• Exercise requirements:
Check each line of the records below and collect those that include the word "Iran".

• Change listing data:
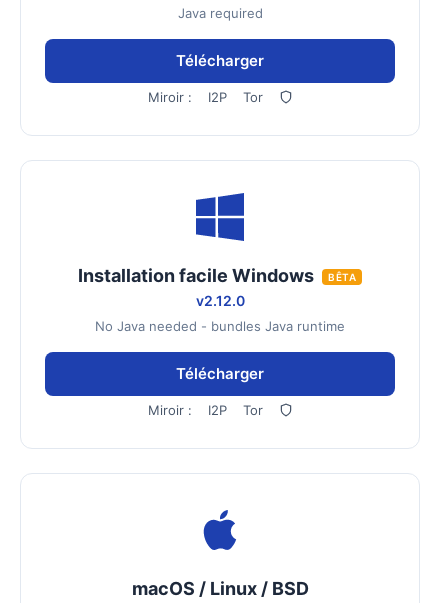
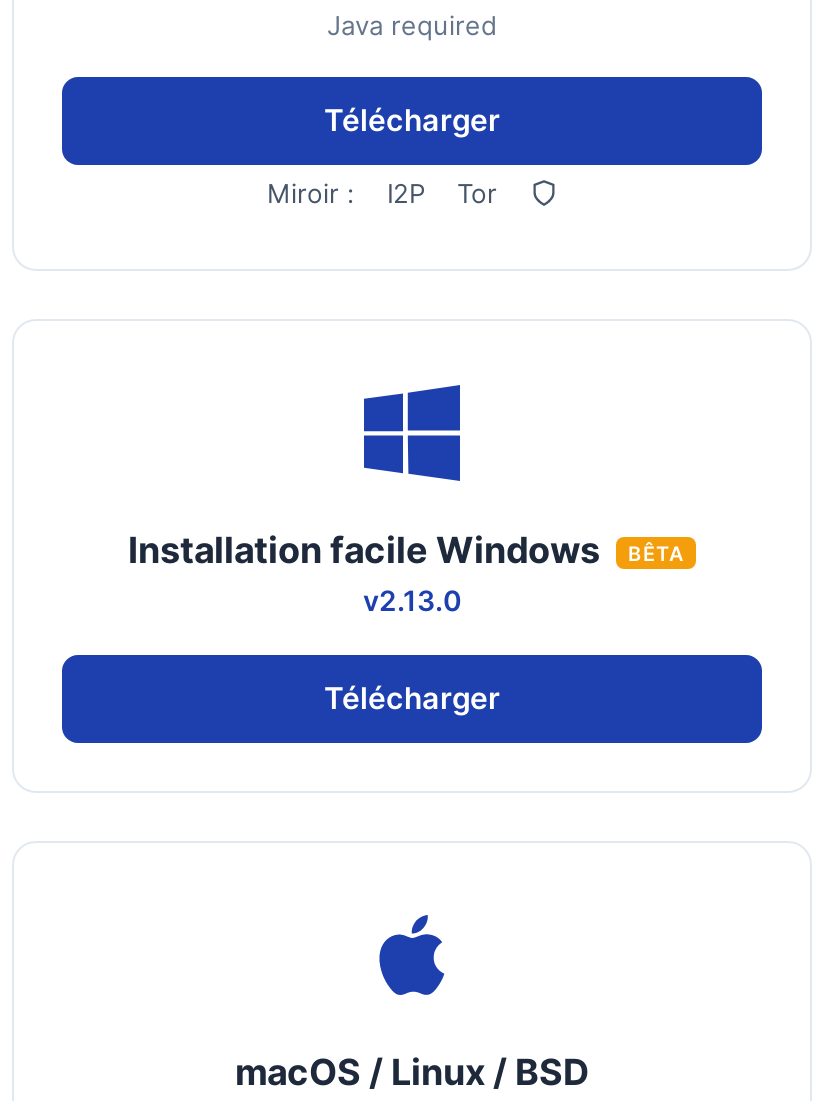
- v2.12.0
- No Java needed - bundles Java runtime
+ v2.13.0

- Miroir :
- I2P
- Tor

--

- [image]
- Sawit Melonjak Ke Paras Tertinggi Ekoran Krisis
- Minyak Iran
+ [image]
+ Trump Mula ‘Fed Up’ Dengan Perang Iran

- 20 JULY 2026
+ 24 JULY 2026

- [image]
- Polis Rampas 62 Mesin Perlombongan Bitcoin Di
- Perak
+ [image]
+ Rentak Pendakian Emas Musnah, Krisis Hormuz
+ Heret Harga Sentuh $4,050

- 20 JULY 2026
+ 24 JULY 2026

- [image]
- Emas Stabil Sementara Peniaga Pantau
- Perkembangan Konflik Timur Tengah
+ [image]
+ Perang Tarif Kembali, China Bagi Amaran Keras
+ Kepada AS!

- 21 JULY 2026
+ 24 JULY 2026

• Result for this exercise:
- Minyak Iran
+ Trump Mula ‘Fed Up’ Dengan Perang Iran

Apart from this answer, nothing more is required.